Rare Namibian Gemstone Makes Light-Based Quantum Computers Possible

Ancient Namibian Gemstone Holds Key to Future Breakthrough Computers

Cuprous oxide – the mined crystal from Namibia used for making Rydberg polaritons. Credit: University of St Andrews

A special form of calorie-free made using an ancient Namibian gemstone could be the cardinal to new lite-based quantum computers, which could solve long-held scientific mysteries, co-ordinate to new research led by the University of St Andrews.

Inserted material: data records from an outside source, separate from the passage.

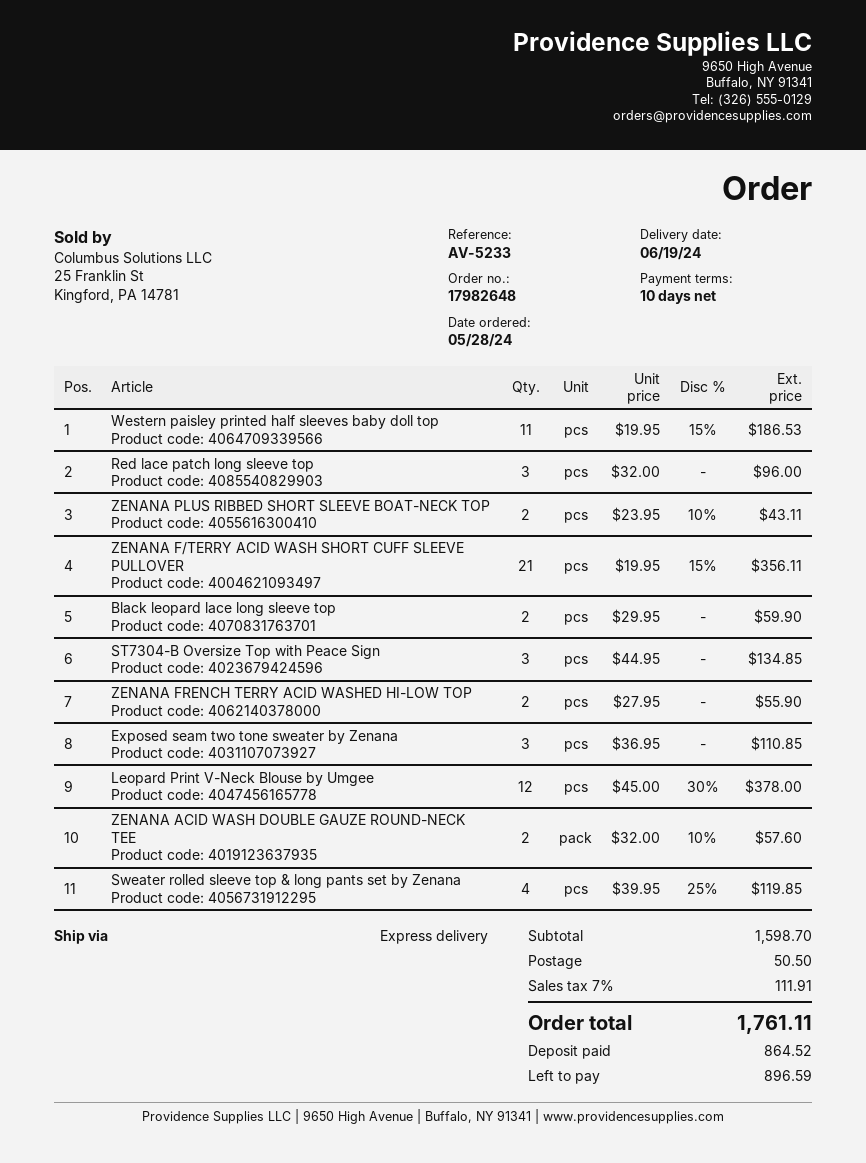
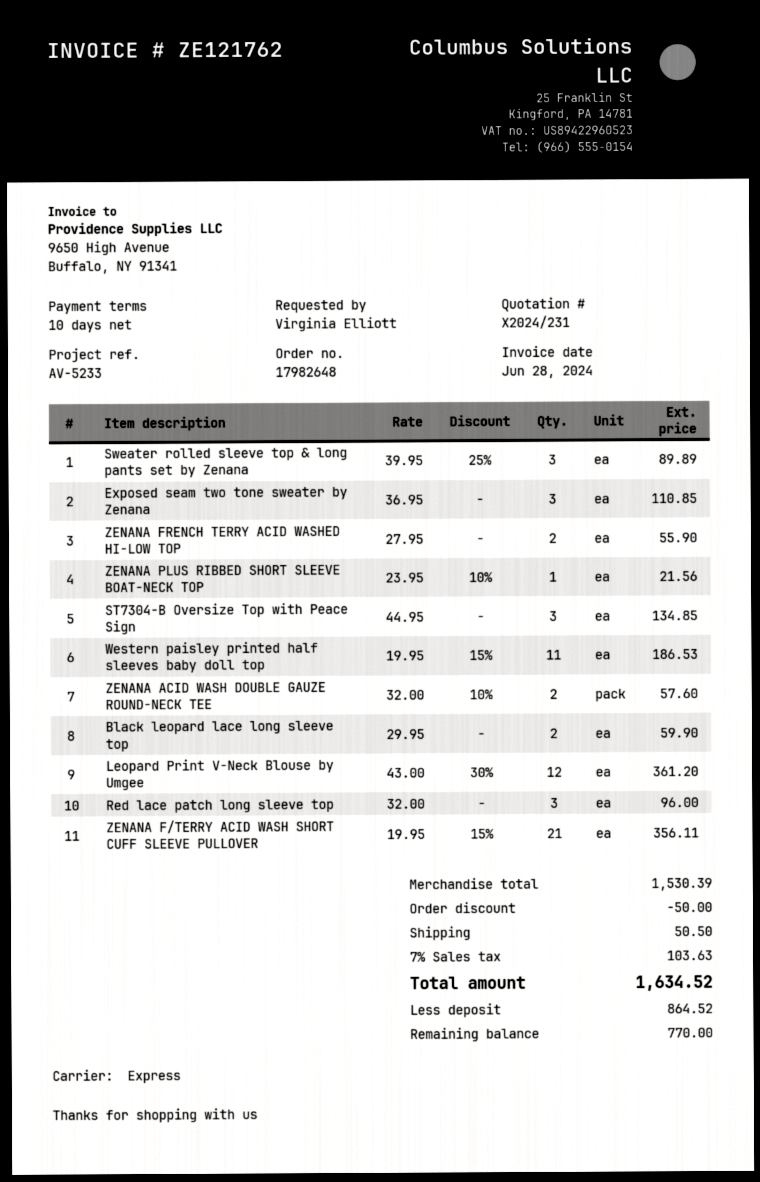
ZENANA PLUS RIBBED SHORT SLEEVE BOAT-NECK TOP: 2 x 23.95 - 10% = 43.11 -> 1 x 23.95 - 10% = 21.56
Leopard Print V-Neck Blouse by Umgee: 12 x 45.00 - 30% = 378.00 -> 12 x 43.00 - 30% = 361.20
Sweater rolled sleeve top & long pants set by Zenana: 4 x 39.95 - 25% = 119.85 -> 3 x 39.95 - 25% = 89.89
subtotal: 1598.70 -> 1530.39
discount: none -> 50.00
tax: 7% = 111.91 -> 7% = 103.63
total: 1761.11 -> 1634.52
balance: 896.59 -> 770.00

The research, conducted in collaboration with scientists at Harvard University in the US, Macquarie Academy in Australia, and

Projection lead Dr. Hamid Ohadi, of the Schoolhouse of Physics and Astronomy at the University of St Andrews, said: “Making a quantum simulator with lite is the holy grail of scientific discipline. Nosotros have taken a huge leap towards this by creating Rydberg polaritons, the key ingredient of it.”

To create Rydberg polaritons, the researchers trapped light between two highly cogitating mirrors. A cuprous oxide crystal from a stone mined in Namibia was and then thinned and polished to a xxx-micrometer thick slab (thinner than a strand of human hair) and sandwiched between the ii mirrors to brand Rydberg polaritons 100 times larger than always demonstrated earlier.

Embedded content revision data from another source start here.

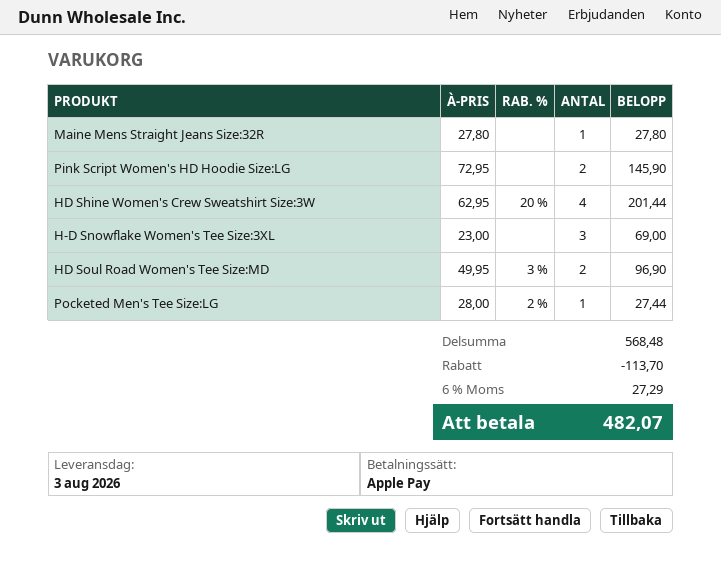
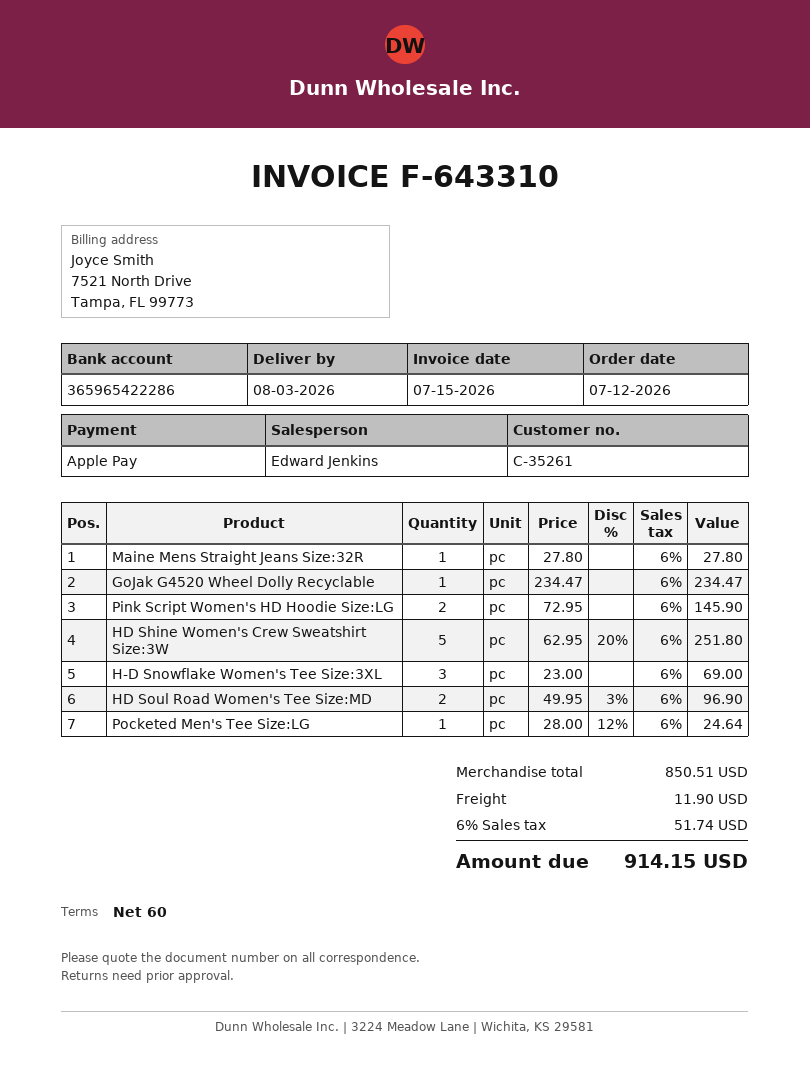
HD Shine Women's Crew Sweatshirt Size:3W: 4 x 62.95 - 20% = 201.44 -> 5 x 62.95 - 20% = 251.80
Pocketed Men's Tee Size:LG: 1 x 28.00 - 2% = 27.44 -> 1 x 28.00 - 12% = 24.64
GoJak G4520 Wheel Dolly Recyclable: none -> 1 x 234.47 = 234.47
subtotal: 568.48 -> 850.51
discount: 113.70 -> none
shipping: none -> 11.90
tax: 6% = 27.29 -> 6% = 51.74
total: 482.07 -> 914.15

One of the leading authors Dr. Sai Kiran Rajendran, of the School of Physics and Astronomy at the University of St Andrews, said: “Purchasing the stone on eBay was easy. The challenge was to make Rydberg polaritons that exist in an extremely narrow colour range.”

The squad is currently further refining these methods in order to explore the possibility of making quantum circuits, which are the adjacent ingredient for quantum simulators.

Reference: “Rydberg exciton–polaritons in a Cu2O microcavity” by Konstantinos Orfanakis, Sai Kiran Rajendran, Valentin Walther, Thomas Volz, Thomas Pohl and Hamid Ohadi, fourteen Apr 2022,
Nature Materials.
DOI: x.1038/s41563-022-01230-iv

The enquiry was funded past Great britain Applied science and Physical Sciences Research Quango (EPSRC).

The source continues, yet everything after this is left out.